There is little point in replacing R27 with a new part until you have a reason for it failing in the first place. The mains power supply in the Opto8 provides the anode voltage (HT+) for the valves/tubes, and a likely position for R27 is in the smoothing section of the HT+ line. I would start by looking to see whether R27 connects to high-voltage electrolytic capacitors, and, if so, you should test the capacitors for leakage. To do this check, you would need to unsolder the +ve lead connections to the capacitor if it is separately wired, or else remove it from the circuit board if it's board-mounted. Be certain to disconnect the mains supply to the Opto8 before doing any work of this nature, and to discharge the HT+ capacitors by using a screwdriver shaft to short the +ve capacitor terminals to the -ve while you hold the insulated screwdriver handle.

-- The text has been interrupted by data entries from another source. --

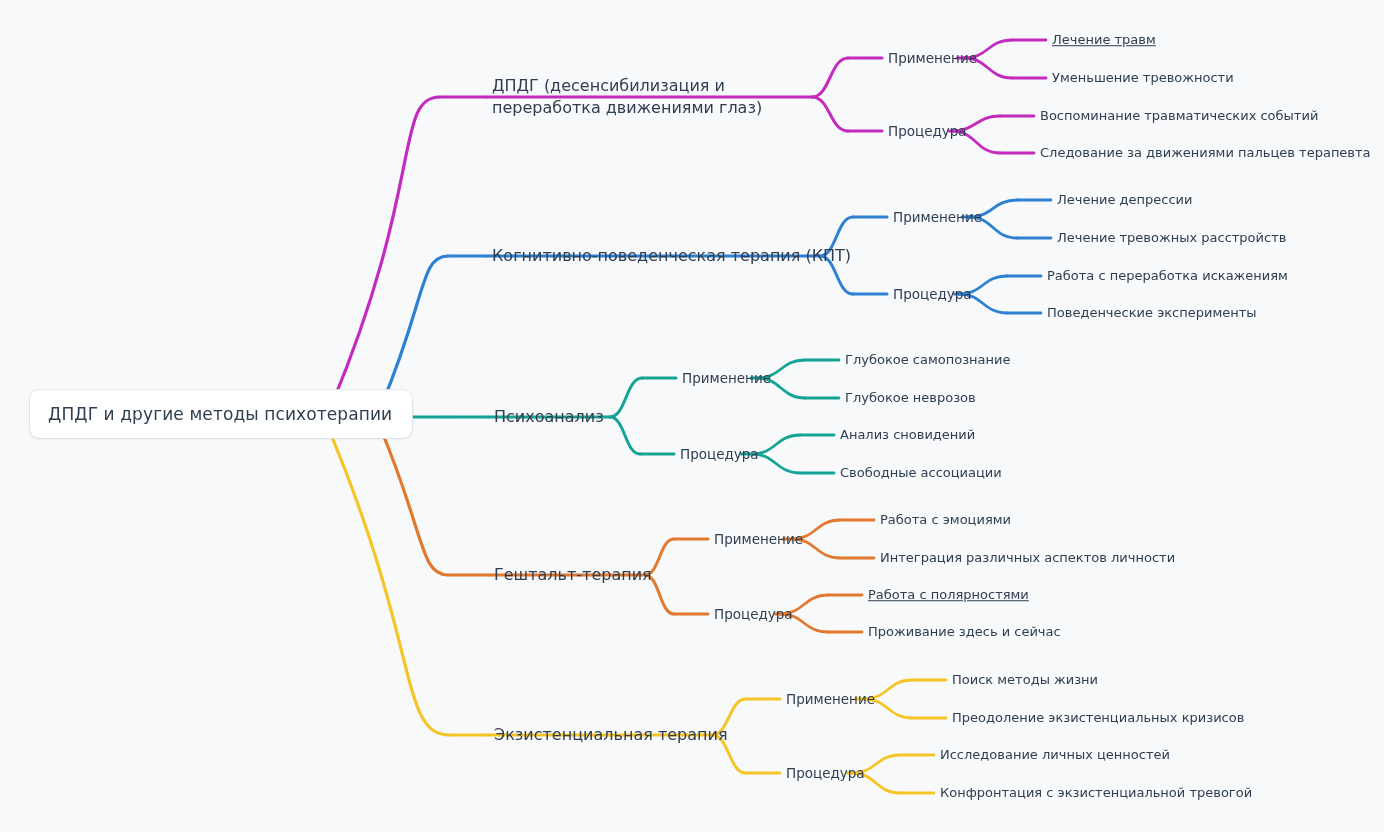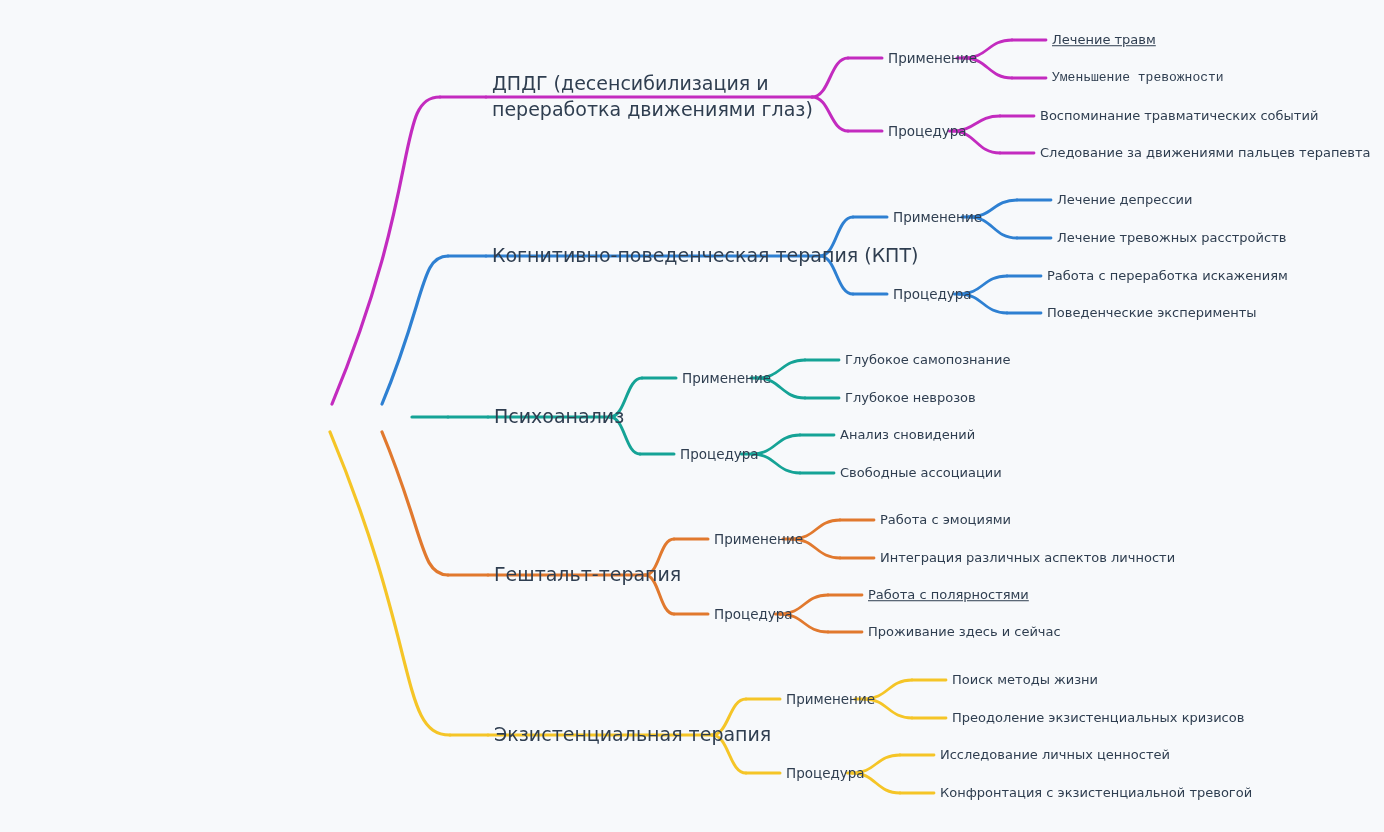"ДПДГ (десенсибилизация и переработка" .lvl1 { font-size: 19px -> 16px }
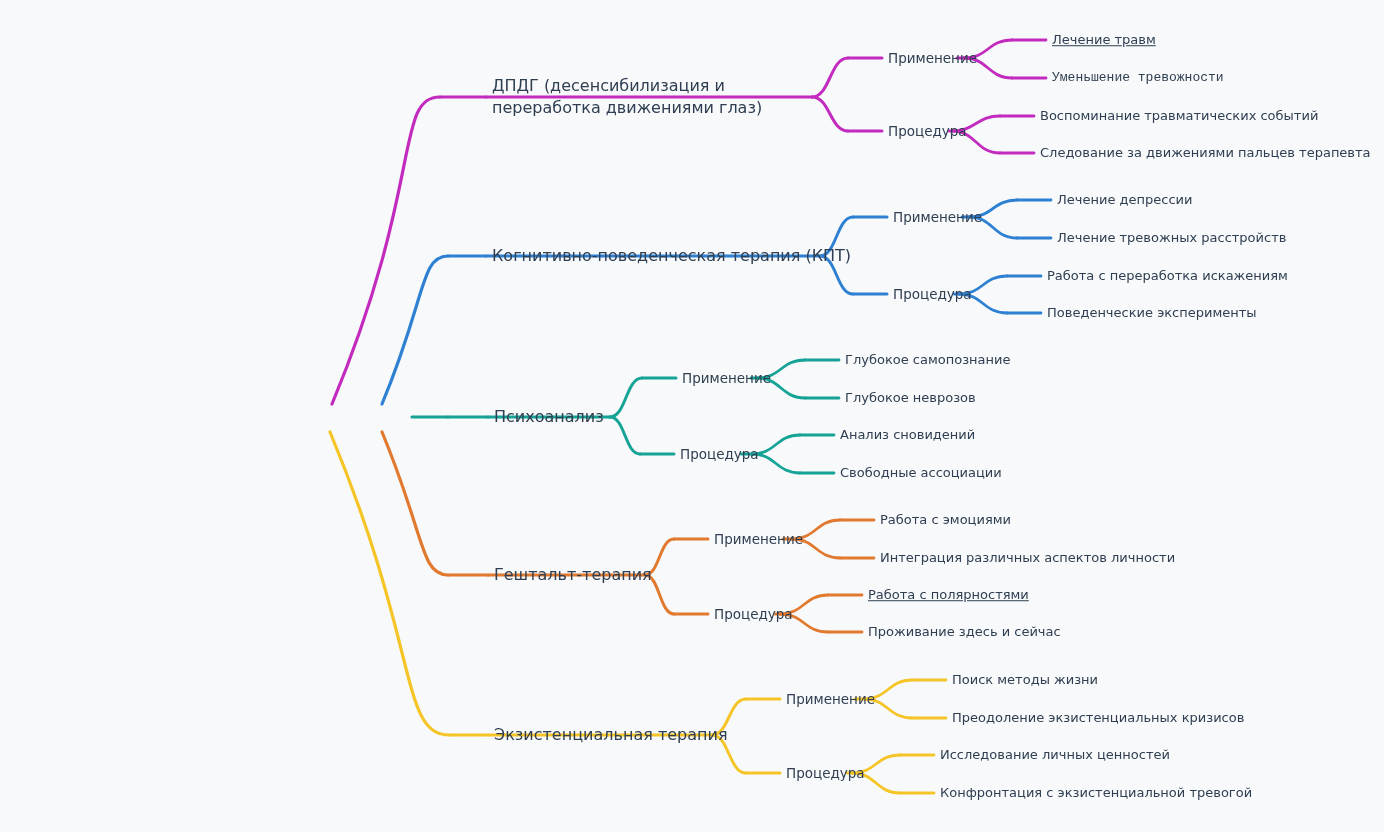"Уменьшение тревожности" div.node-label { font-family: Liberation Mono, monospace -> none }
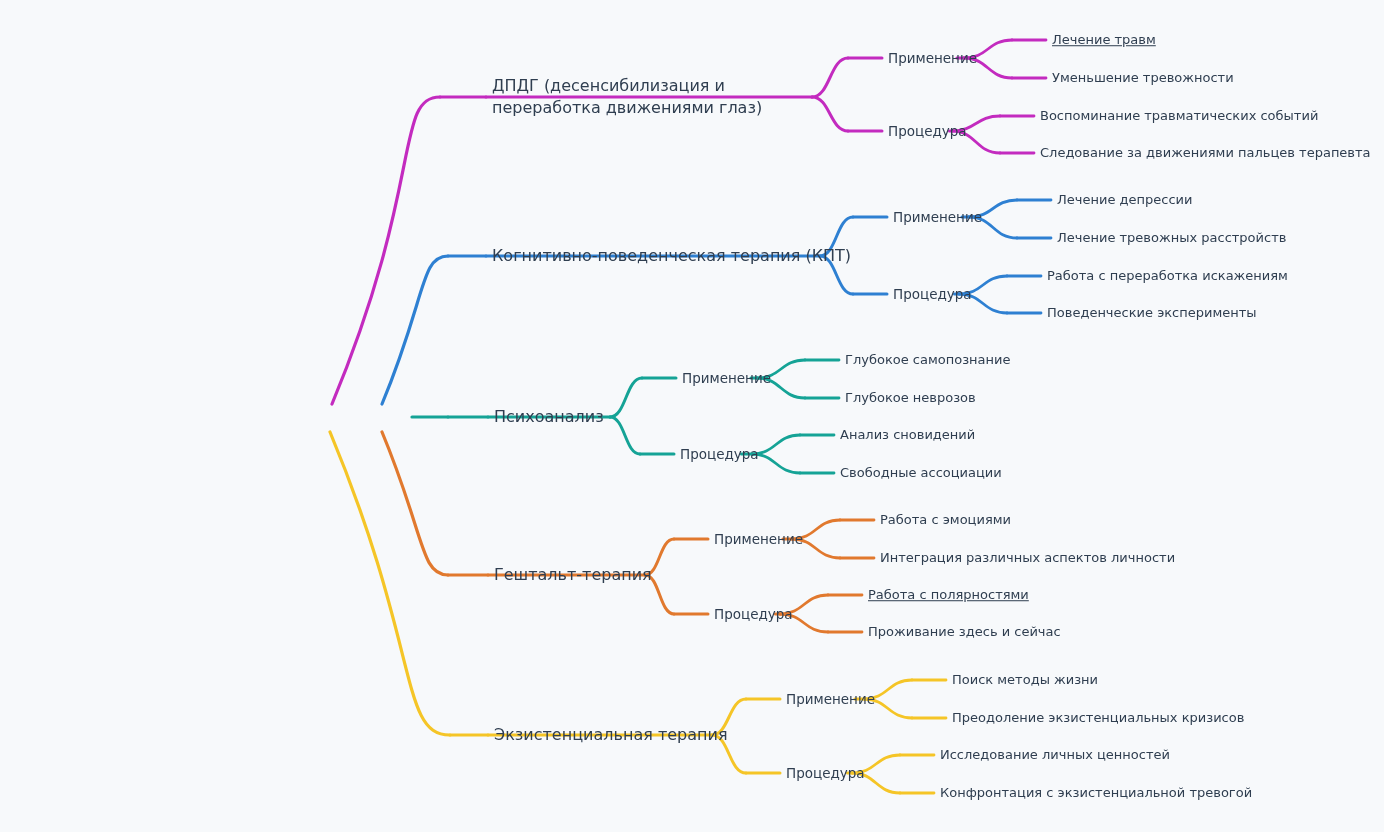"ДПДГ и другие методы психотерапии" div.root-card { html: none -> <div> <span>ДПДГ и другие методы психотерапии</span> </div> }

selev69913 Tue, 08/20/2024 - 03:22

I did smile. In the seventies I was learning electronics from scratch at college. By the way, If you're into learning and improving your skills, you might find this resource on child development insightful: https://papersowl.com/examples/child/ - It's fascinating how some aspects of technology remain consistent, even as the industry evolves. I know little, my friend a lot and much I learned then I can still remember, including, for some reason resonance formulii! With many valve/tube designs we used snubbers - well established designs to remove (usually) voltage spikes. Snubber circuits were part of loads of better designs back then. Vibration mountings, with rubber rings and brackets were never anything remotely to do with snubbers, which were, and still are transient protection, and tended to be small or large depending on the voltages they were trying to moderate. Tubes/valves always had to be matched for critical uses, especially when working in pairs, and quality control was and still is, the critical, not so much the country of origin. Quality control when they produced real quantities alway meant X brand was better than Y, because X removed less good products off the line. Many would be sold through different pathways for non-critical use. Audio, especially radios and TVs were non-critical. Broadcast and hifi, in the audio world were the critical areas, with price to match. Now, it’s more likely to be good and bad batches, not so much brand or country because the scale of production is so small. Apprentices were often given the job of valve testing. Plug them in, let them warm up, decide which bin to put them in in the workshop. When I first started the valve bins were tv, radio, and premium. Any would do in TVs. Nothing has changed really, but I suspect there are more in the system now than before because the fourth bin we had was the scrap bin.

The importance of snubber circuits for managing voltage spikes really stands out, especially in the context of those older designs. Your point about quality control being more crucial than the country of origin rings true even today, particularly with the shift in how products are tested and categorized.